Required work -
Would you write out the entries that follow word for word, omitting any images?

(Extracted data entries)
• • • •

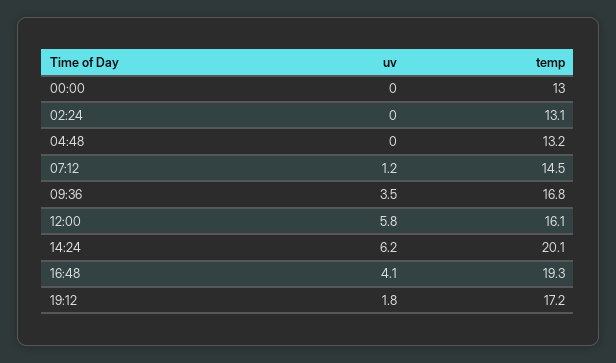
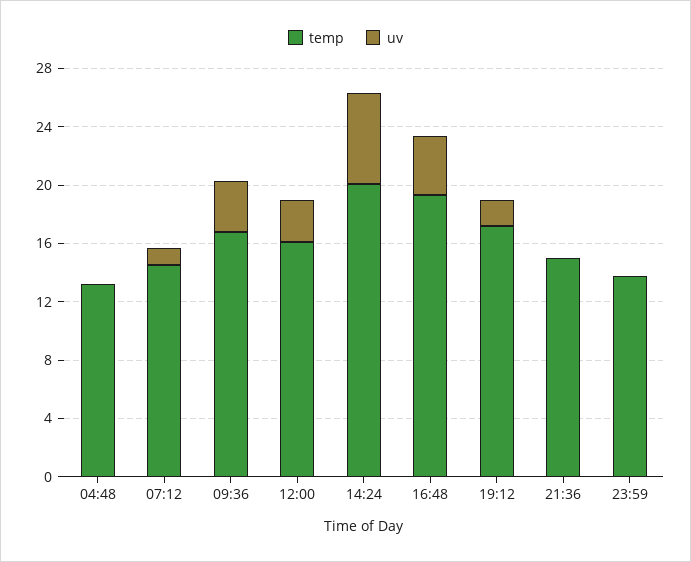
uv, 00:00: 0 -> none
temp, 00:00: 13 -> none
uv, 02:24: 0 -> none
temp, 02:24: 13.1 -> none
uv, 12:00: 5.8 -> 3
temp, 21:36: none -> 15
uv, 21:36: none -> 0
temp, 23:59: none -> 14
uv, 23:59: none -> 0

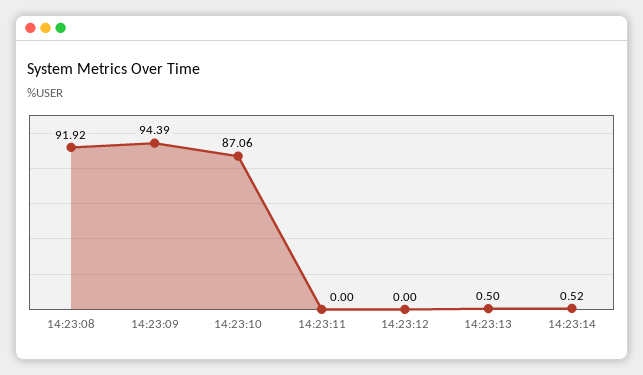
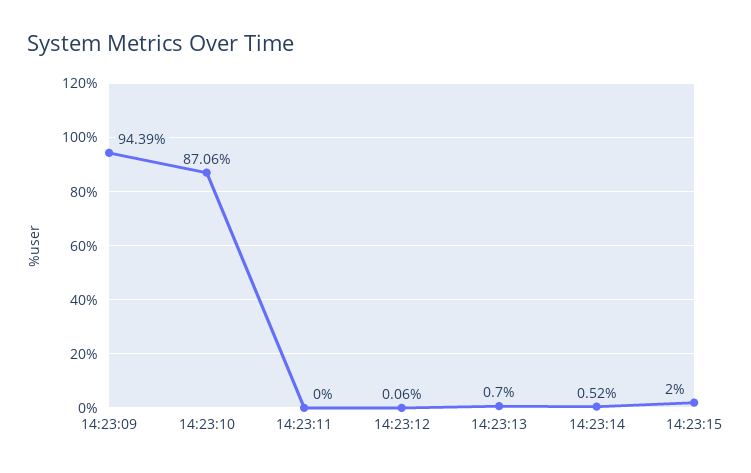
14:23:08: 91.92 -> none
14:23:12: 0 -> 0.06
14:23:13: 0.5 -> 0.7
14:23:15: none -> 2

• • • •

Exercise response -
uv, 00:00: 0 -> none
temp, 00:00: 13 -> none
uv, 02:24: 0 -> none
temp, 02:24: 13.1 -> none
uv, 12:00: 5.8 -> 3
temp, 21:36: none -> 15
uv, 21:36: none -> 0
temp, 23:59: none -> 14
uv, 23:59: none -> 0

14:23:08: 91.92 -> none
14:23:12: 0 -> 0.06
14:23:13: 0.5 -> 0.7
14:23:15: none -> 2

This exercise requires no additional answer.